At this point, the change rates of daily passenger volume of two days before and one day after all holidays can be calculated, and the label value of “Impact of Holidays on Nearby Days” of the corresponding day can be assigned as the passenger flow change rate β. For other days not in the vicinity of holidays, let the label value of “Impact of Holidays on Nearby Days” be 0.

Therefore, the four holiday labels – “Day Numbers”, “Holiday Type Corresponding to the Day Numbers”, “Specific Day of the Holiday” and “Impact of Holidays on Nearby Days”, are set according to the characteristics of the impact of holidays on the daily passenger volume; these labels and the corresponding value ranges are shown in Table 3. The value rule of the “Holiday Type Corresponding to the Day Numbers” label is as follows: in case of the same day numbers, natural integer labels are given in order of holidays.
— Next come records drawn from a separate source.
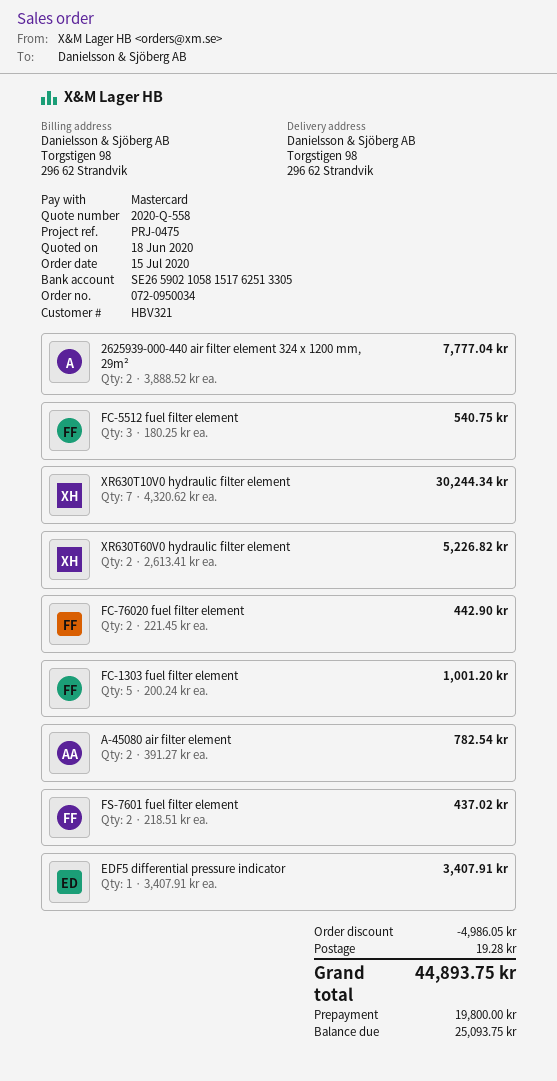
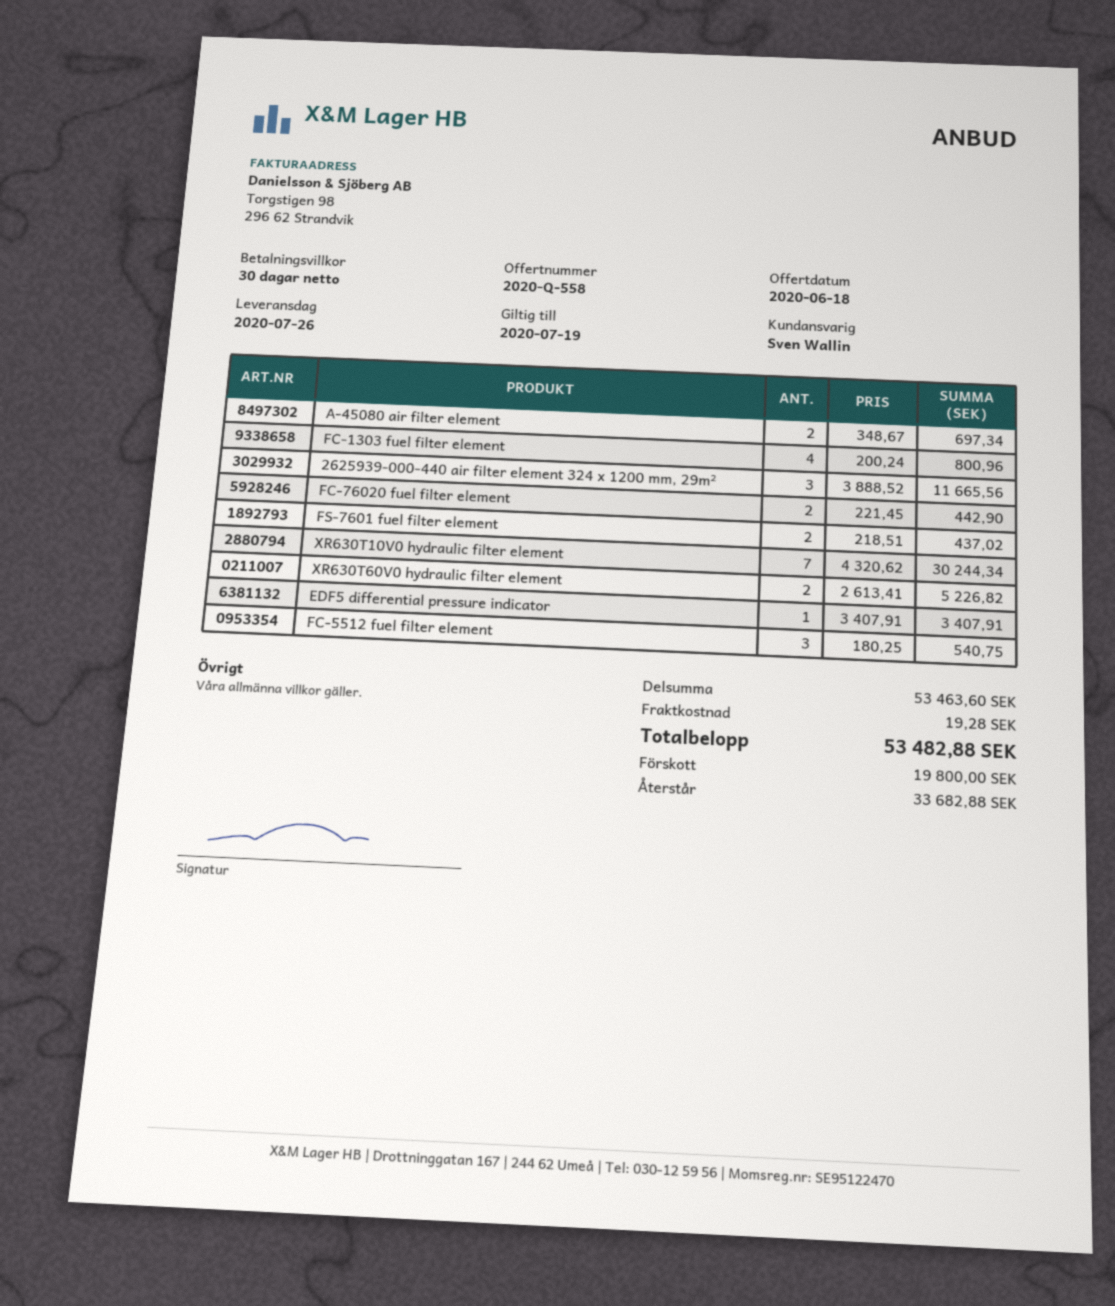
2625939-000-440 air filter element 324 x 1200 mm, 29m²: 2 x 3888.52 = 7777.04 -> 3 x 3888.52 = 11665.56
FC-1303 fuel filter element: 5 x 200.24 = 1001.20 -> 4 x 200.24 = 800.96
A-45080 air filter element: 2 x 391.27 = 782.54 -> 2 x 348.67 = 697.34
discount: 4986.05 -> none
total: 44893.75 -> 53482.88
balance: 25093.75 -> 33682.88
For example, the New Year’s Day, the Tomb-Sweeping Day, the May Day, the Dragon Boat Festival and the Mid-Autumn Festival are all three-day holidays, so the corresponding values of the “Holiday Type Corresponding to the Day Numbers” label are 1, 2, 3, 4 and 5, respectively. In addition, in some years, the New Year’s Day or the Dragon Boat Festival falls on a one-day holiday, which is classified into the same type. Similarly, the Mid-Autumn Festival may fall on a two-day holiday, so the two-day holiday and the weekend are classified into the same type.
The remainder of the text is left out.